Most of the squirrels in the study were born at the UW-Madison campus to wild-caught females, while a few were wild-caught females themselves. The team divided the squirrels into three groups, one of them assessed in summer, during their active phase, and the other two in their early or late hibernating period in winter. Hibernation was stimulated by placing the squirrels in a cold room in constant darkness. Individuals within each group had either an intact microbiome or a depleted one due to treatment with antibiotics.
At a specific time point within each phase, the team injected stable isotope–labelled urea into each squirrel. In those undergoing hibernation, the procedure was performed after inducing arousal by moving the animal to a warmer lab. Carey and colleagues then followed the fate of the molecule.
Squirrels—like all vertebrates and many other animals—do not have ureases, the enzymes required to break down urea. Microbial species that have them are able to convert urea into ammonium and CO2. To detect whether such species were present and active, the team looked for any isotopically labelled CO2 in the breath of the animals. The tagged gas was only found in those squirrels with intact microbiomes, suggesting that, indeed, some of their bacteria were breaking down urea. After the squirrels were euthanized, metagenomic analyses of the contents of their cecum, a pouch connecting the small and large intestines, confirmed the presence of urease genes. The proportion of such genes, out of the total number of sequences, was higher in winter, though not significantly.

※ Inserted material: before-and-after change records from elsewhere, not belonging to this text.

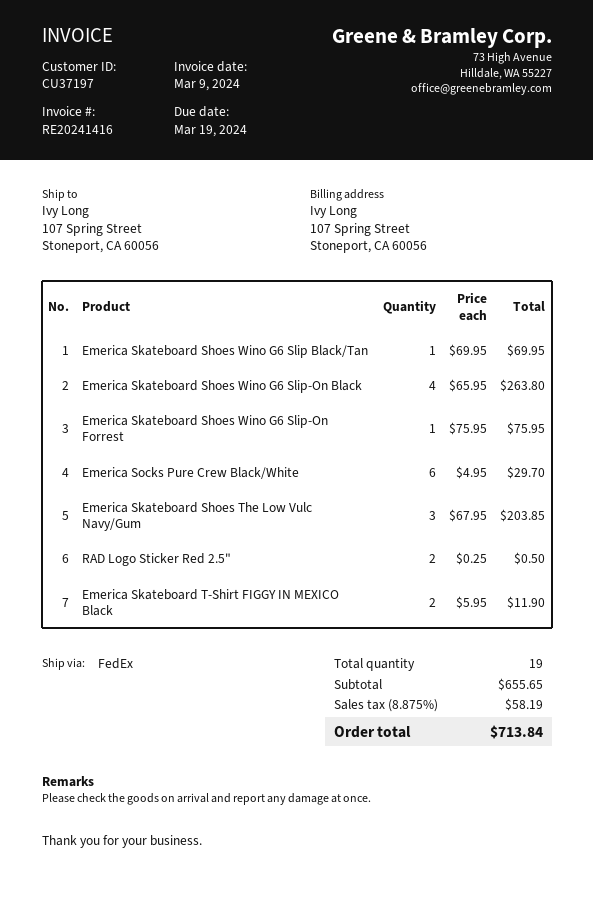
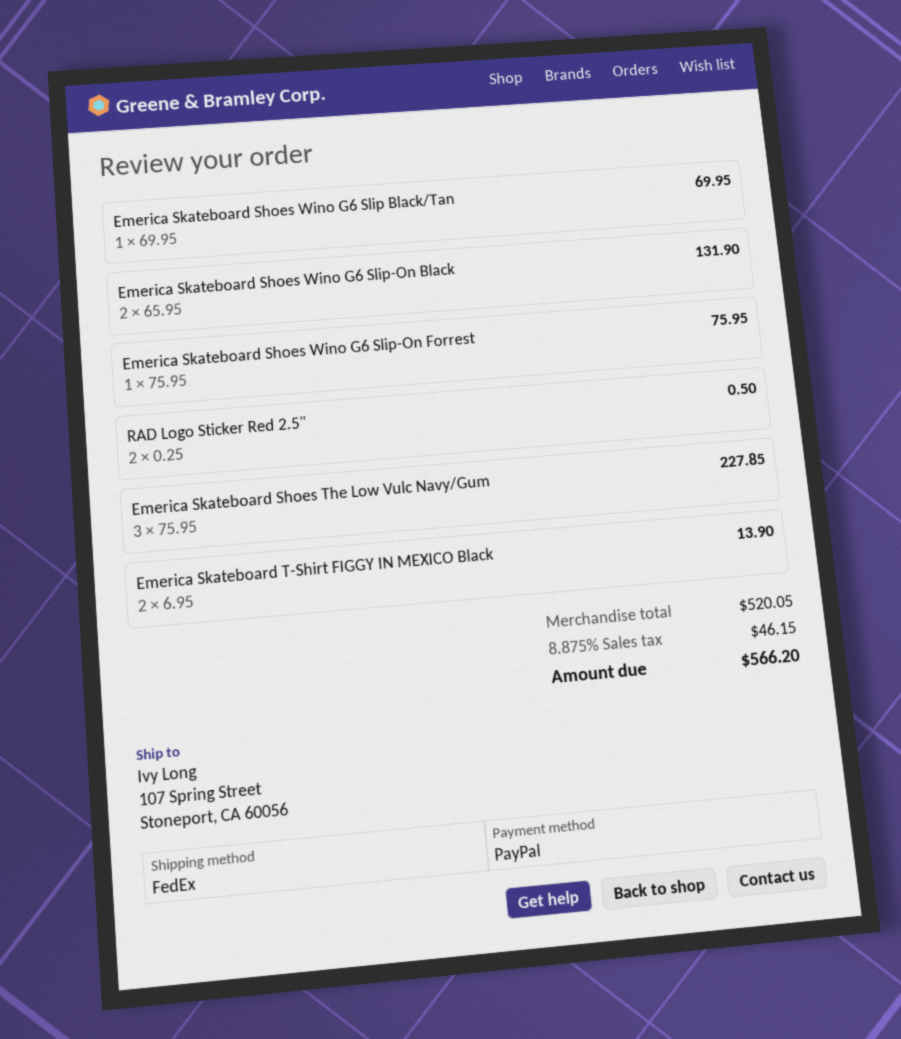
Emerica Skateboard Shoes Wino G6 Slip-On Black: 4 x 65.95 = 263.80 -> 2 x 65.95 = 131.90
Emerica Socks Pure Crew Black/White: 6 x 4.95 = 29.70 -> none
Emerica Skateboard Shoes The Low Vulc Navy/Gum: 3 x 67.95 = 203.85 -> 3 x 75.95 = 227.85
Emerica Skateboard T-Shirt FIGGY IN MEXICO Black: 2 x 5.95 = 11.90 -> 2 x 6.95 = 13.90
subtotal: 655.65 -> 520.05
tax: 8.875% = 58.19 -> 8.875% = 46.15
total: 713.84 -> 566.20

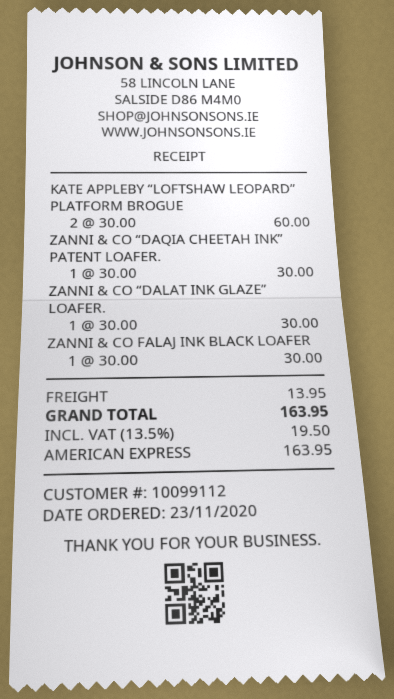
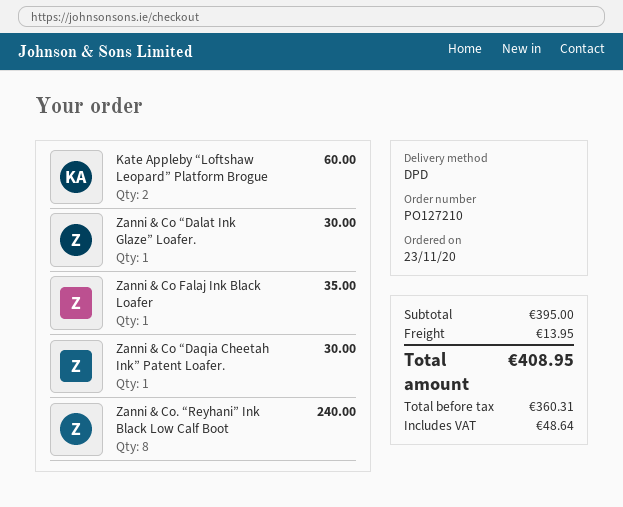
ZANNI & CO FALAJ INK BLACK LOAFER: 1 for 30.00 -> 1 for 35.00
Zanni & Co. “Reyhani” Ink Black Low Calf Boot: none -> 8 for 240.00
tax: 19.50 -> 48.64
total: 163.95 -> 408.95

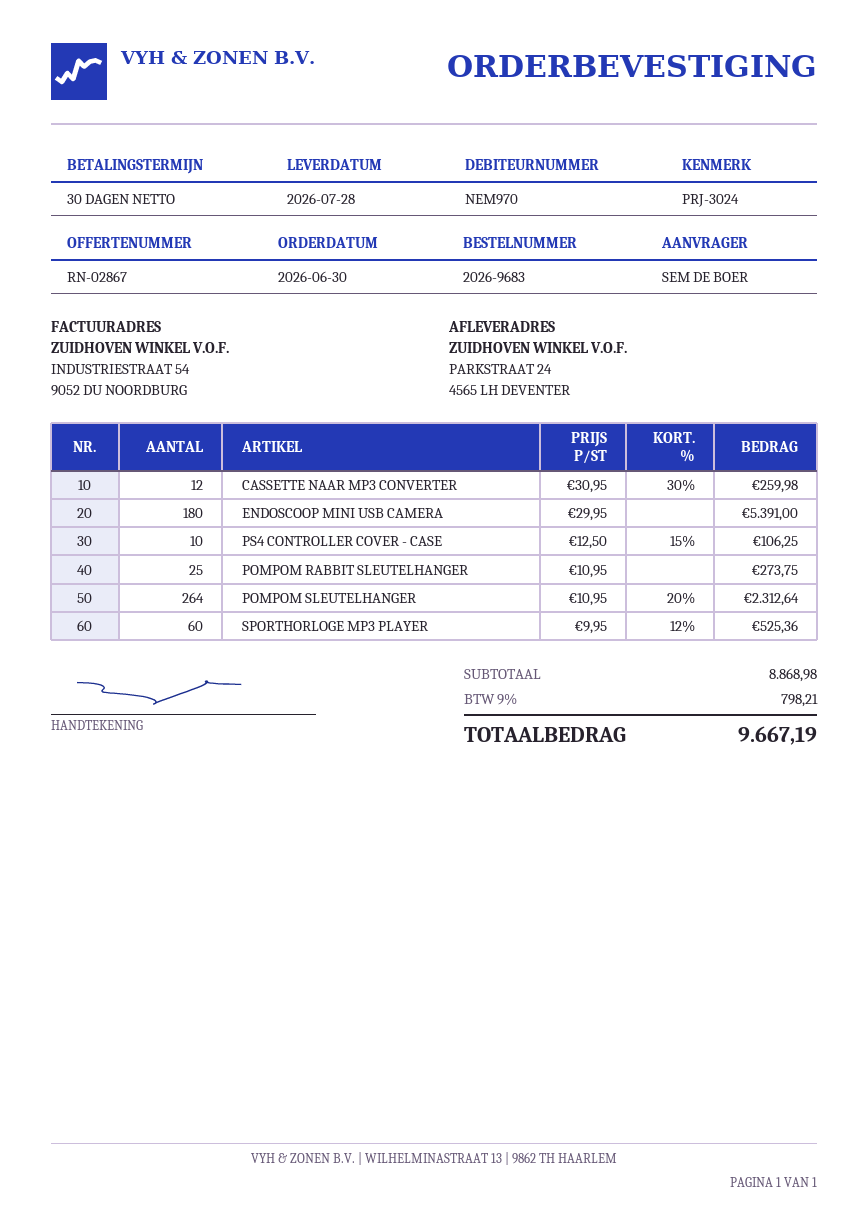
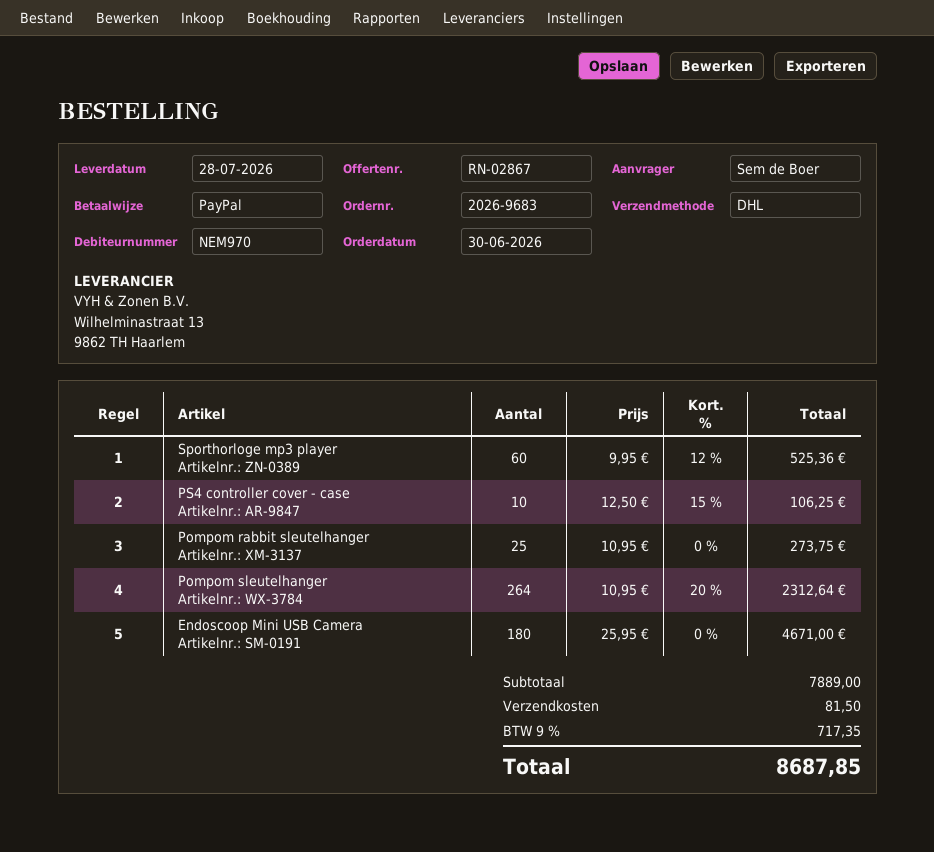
CASSETTE NAAR MP3 CONVERTER: 12 x 30.95 - 30% = 259.98 -> none
ENDOSCOOP MINI USB CAMERA: 180 x 29.95 = 5391.00 -> 180 x 25.95 = 4671.00
subtotal: 8868.98 -> 7889.00
shipping: none -> 81.50
tax: 9% = 798.21 -> 9% = 717.35
total: 9667.19 -> 8687.85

But what matters is whether the breakdown of urea actually benefits the animal. “Ultimately what you want to see,” says Carey, is “accumulation of this urea-derived nitrogen in actual protein.” And the team found it. After the squirrels were euthanized, liver tissue and skeletal muscle were collected, and in both, microbiome-intact individuals had significantly higher amounts of labelled nitrogen incorporated into their proteins than the microbiome-depleted animals. Moreover, labelled nitrogen levels were higher in the proteins from the two winter groups than in the proteins from the summer group. These key results represent, in essence, what the team wanted to test, says Carey. “We got super excited” about them, she says. The increased protein synthesis promoted by the ureolytic bacteria may be key to maintaining protein balance and muscle preservation in hibernating squirrels, she and the other authors suggest in their paper.

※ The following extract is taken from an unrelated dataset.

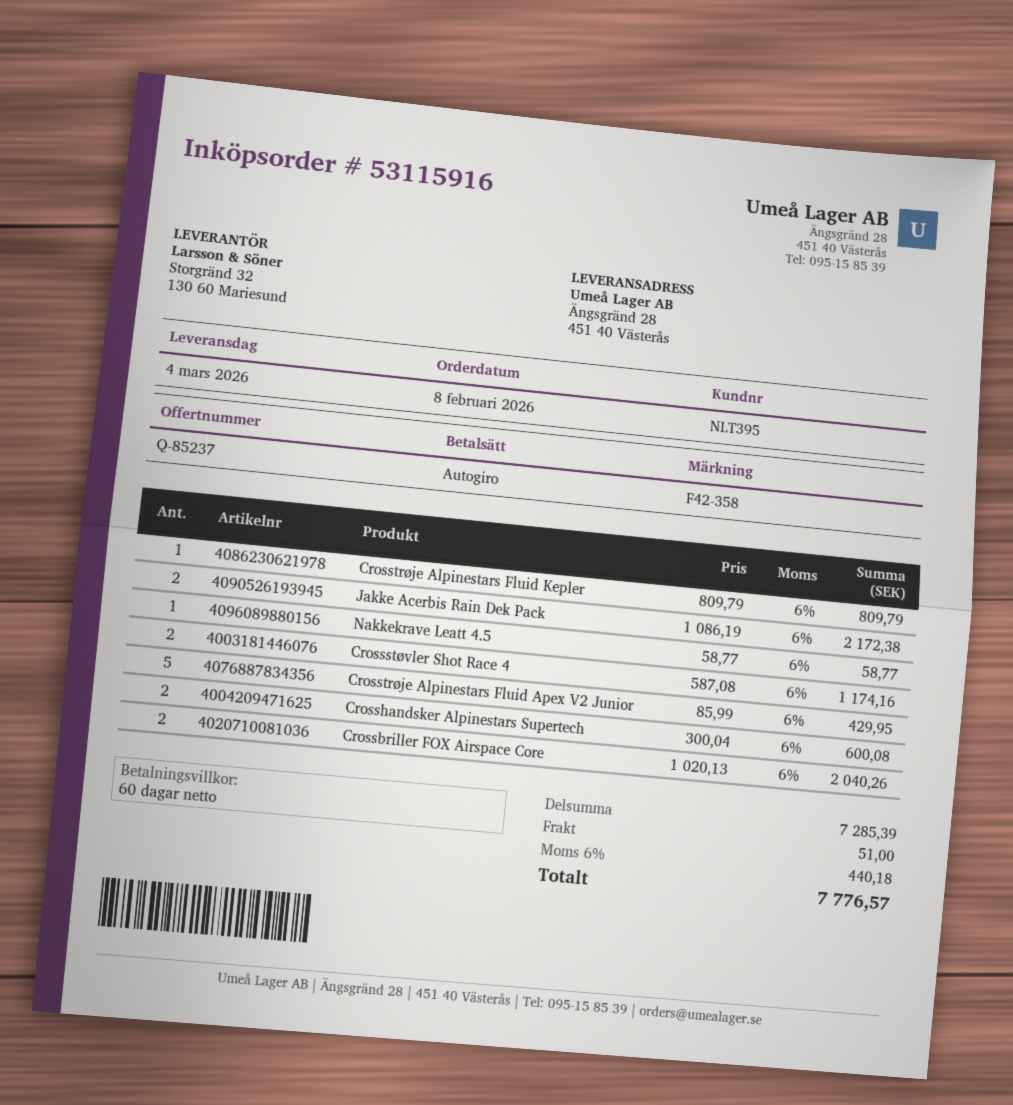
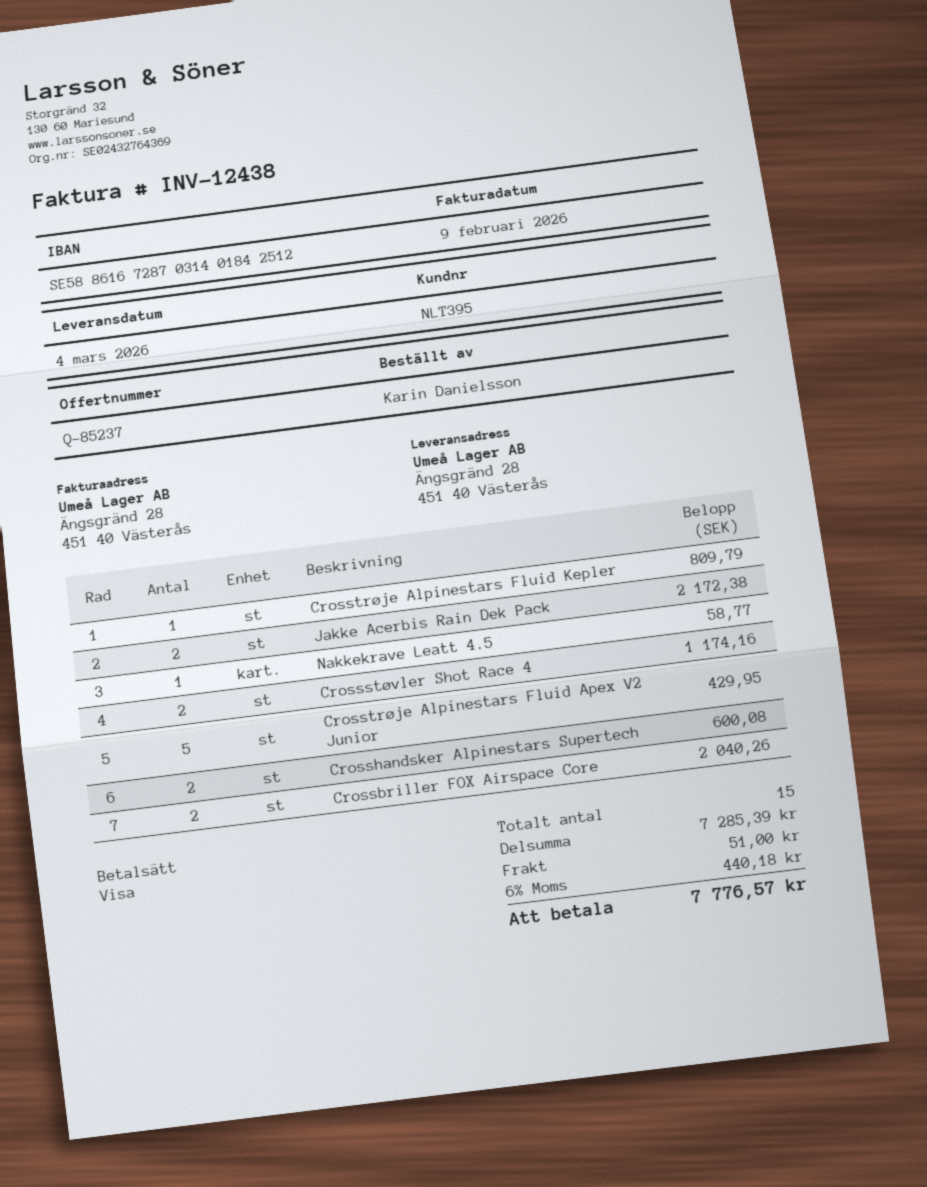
payment method: direct debit -> Visa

Sommer, who in 2016 reported the presence of seasonal bacteria potentially beneficial to hibernating brown bears, says that these new findings show that “there is an interplay” between the host and its intestinal microbiota “that allows specific adaptations” to hibernation. Yet there is more to it, and this discovery could also hold promise for treating muscle wasting in humans, he says—for example, in malnourished or elderly people. One idea would be to “genetically engineer other bacteria” currently used in probiotic formulations so they express the urease genes, which could give treated individuals the necessary material to build new protein. At this point, though, this is only speculation, he acknowledges.
Even if findings in hibernators turn out not to translate one-to-one to human physiology, Sommer notes that, as science history shows, “it’s always helpful to look into extremes to be able to uncover processes that otherwise may not be as obvious.” That is, he says, studying adaptations to hibernation, like the one reported in this study, may spark new ideas and serve as a model to analyze certain processes or challenges faced by humans.